■ RECORDED DATA ■
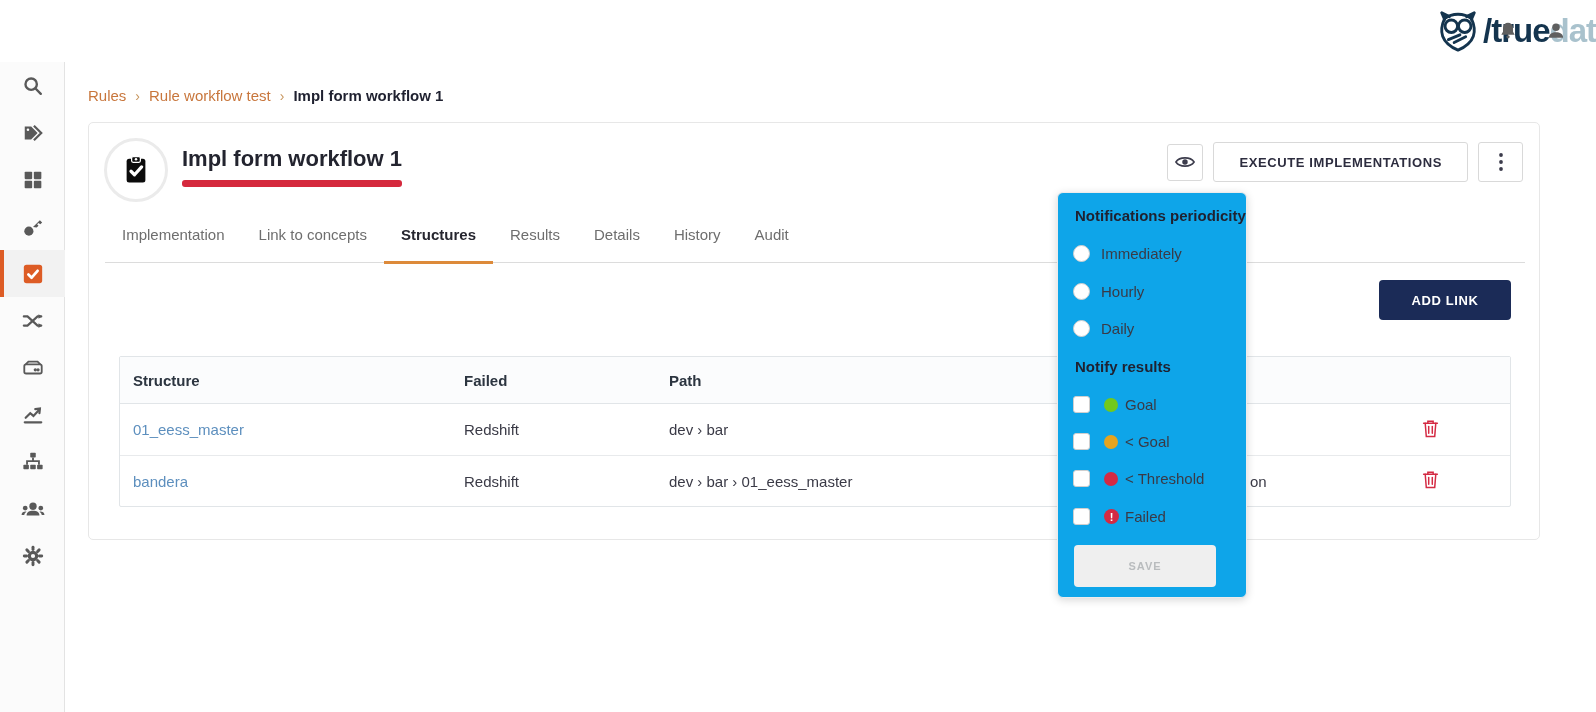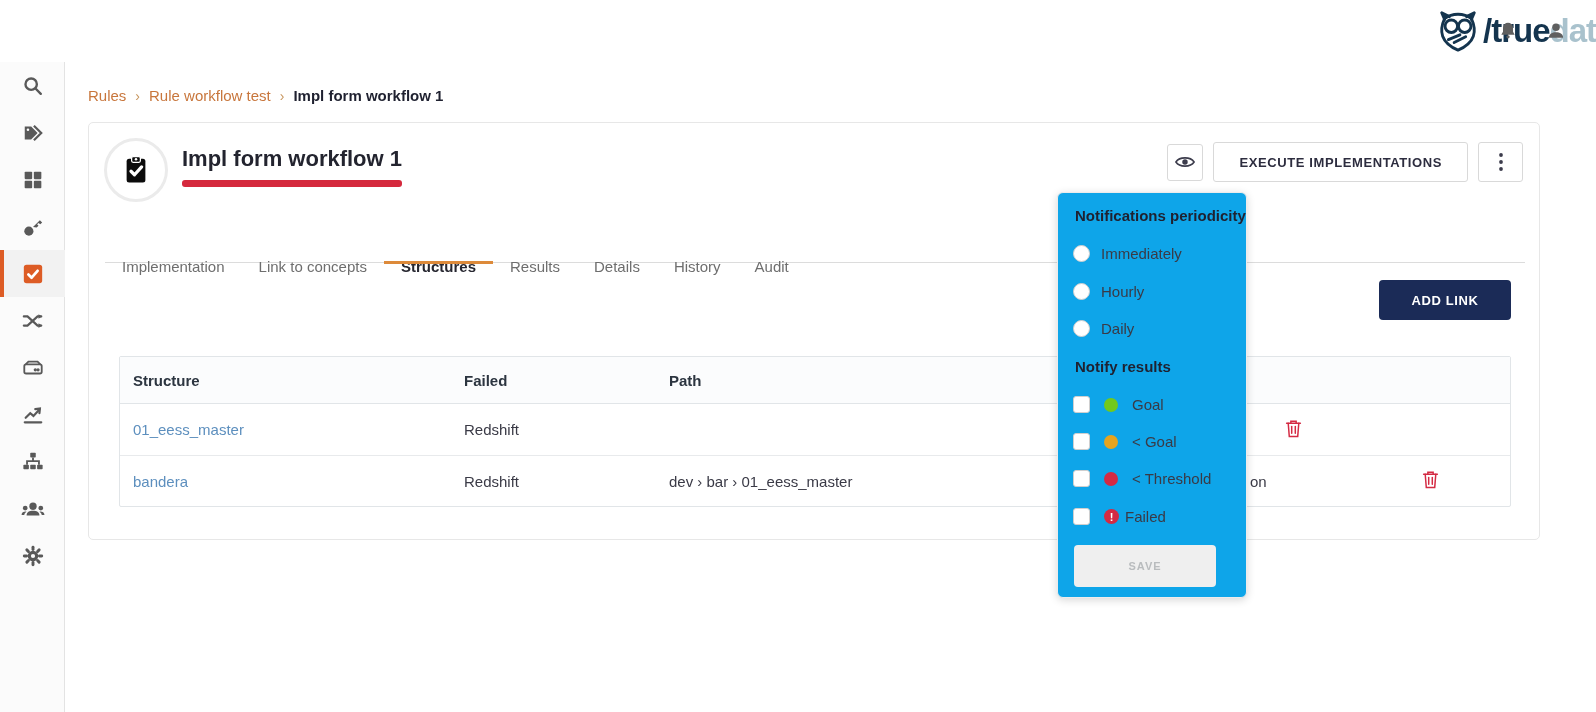--- a/index.html
+++ b/index.html
@@ -33,21 +33,21 @@
   .page-title { position:absolute; left:93px; top:23px; font-size:22px; color:#23242f; }
   .title-underline { position:absolute; left:93px; top:57px; width:220px; height:7px; border-radius:3px; }
 
   .hdr-actions { position:absolute; right:16px; top:19px; display:flex; align-items:center; gap:10px; }
   .btn-outline { background:#fff; border:1px solid #d9d9d9; border-radius:3px; cursor:pointer; display:flex; align-items:center; justify-content:center; color:#2d2d3f; }
   .btn-eye { width:36px; height:37px; }
   .btn-exec { height:40px; padding:0 25px; font-size:13px; font-weight:bold; letter-spacing:0.6px; font-family:"Liberation Sans", sans-serif; }
   .btn-kebab { width:45px; height:40px; }
 
   .tabs { position:absolute; left:16px; top:103px; width:1420px; height:37px; border-bottom:1px solid #dcdcdc; display:flex; }
-  .tab { padding:0 17px; font-size:15px; color:#6e6e6e; display:flex; align-items:flex-start; cursor:pointer; position:relative;margin-top:32px; }
+  .tab { padding:0 17px; font-size:15px; color:#6e6e6e; display:flex; align-items:flex-start; cursor:pointer; position:relative; }
   .tab.active { color:#26262f; font-weight:bold; }
   .tab.active::after { content:""; position:absolute; left:0; right:0; bottom:-2px; height:3px; background:#dd8a3a; }
 
   .btn-addlink { position:absolute; left:1290px; top:157px; width:132px; height:40px; background:#1b2b57; color:#fff; border:none; border-radius:4px; font-size:13px; font-weight:bold; letter-spacing:0.6px; cursor:pointer; font-family:"Liberation Sans", sans-serif; }
 
   
   .table { position:absolute; left:30px; top:233px; width:1392px; border:1px solid #e1e5e8; border-radius:2px; background:#fff; }
   .t-row { display:grid; grid-template-columns:331px 205px 581px 100px auto; align-items:center; }
   .t-head { height:47px; background:#fbfcfd; border-bottom:1px solid #e1e5e8; font-weight:bold; font-size:15px; color:#2c3540; }
   .t-body-row { height:51px; font-size:15px; color:#3a3a46; }
@@ -59,21 +59,21 @@
 
   
   .popup { position:absolute; left:1057px; top:192px; width:190px; height:406px; background:#0ea5e9; border:1px solid #ececec; border-radius:6px; box-shadow:0 2px 8px rgba(0,0,0,0.16); z-index:50; }
   .popup-title { position:absolute; left:17px; font-size:15px; font-weight:bold; color:#1f2130; white-space:nowrap; }
   .opt-row { position:absolute; left:15px; display:flex; align-items:center; cursor:pointer; }
   .radio { width:17px; height:17px; border:1px solid #cfcfcf; border-radius:50%; background:#fff; flex:0 0 auto; }
   .checkbox { width:17px; height:17px; border:1px solid #cfcfcf; border-radius:3px; background:#fff; flex:0 0 auto; }
   .opt-label { font-size:15px; color:#3a3a46; }
   .radio + .opt-label { margin-left:11px; }
   .dot { width:14px; height:14px; border-radius:50%; margin-left:14px; flex:0 0 auto; }
-  .dot + .opt-label { margin-left:14px; }
+  .dot + .opt-label { margin-left:7px; }
   .excl { width:15px; height:15px; border-radius:50%; margin-left:14px; color:#fff; font-size:11px; font-weight:bold; display:flex; align-items:center; justify-content:center; flex:0 0 auto; }
   .excl + .opt-label { margin-left:6px; }
   .btn-save { position:absolute; left:16px; top:352px; width:142px; height:42px; background:#efefef; color:#b9bcbe; border:none; border-radius:4px; font-size:11px; font-weight:bold; letter-spacing:1px; font-family:"Liberation Sans", sans-serif; }
 </style>
 </head>
 <body>
 
 <header class="topbar">
   <div class="logo">
     <svg width="46" height="46" viewBox="0 0 48 48">
@@ -253,20 +253,21 @@
       <div class="t-cell">Structure</div>
       <div class="t-cell">Failed</div>
       <div class="t-cell">Path</div>
       <div class="t-cell"></div>
       <div class="t-cell"></div>
     </div>
 
     <div class="t-row t-body-row">
       <div class="t-cell"><a class="cell-link">01_eess_master</a></div>
       <div class="t-cell">Redshift</div>
+      <div class="t-cell">dev › bar</div>
       <div class="t-cell"></div>
       <div class="t-cell cell-action">
         <button class="trash-btn">
           <svg width="17" height="19" viewBox="0 0 16 18" fill="none" stroke="#d42a43" stroke-width="1.4" stroke-linecap="round">
             <path d="M1.5 4 h13"></path>
               <path d="M5.5 4 V2.2 h5 V4"></path>
             <path d="M3 4 l1 12.5 h8 l1-12.5"></path>
             <line x1="6.3" y1="7" x2="6.3" y2="13.5"></line>
               <line x1="9.7" y1="7" x2="9.7" y2="13.5"></line>
           </svg>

■ TASK ITEM ■
Identify the lines of the data that contain the word "right". Copy each of them.

■ TASK RESPONSE ■
   .hdr-actions { position:absolute; right:16px; top:19px; display:flex; align-items:center; gap:10px; }
   .tab.active::after { content:""; position:absolute; left:0; right:0; bottom:-2px; height:3px; background:#dd8a3a; }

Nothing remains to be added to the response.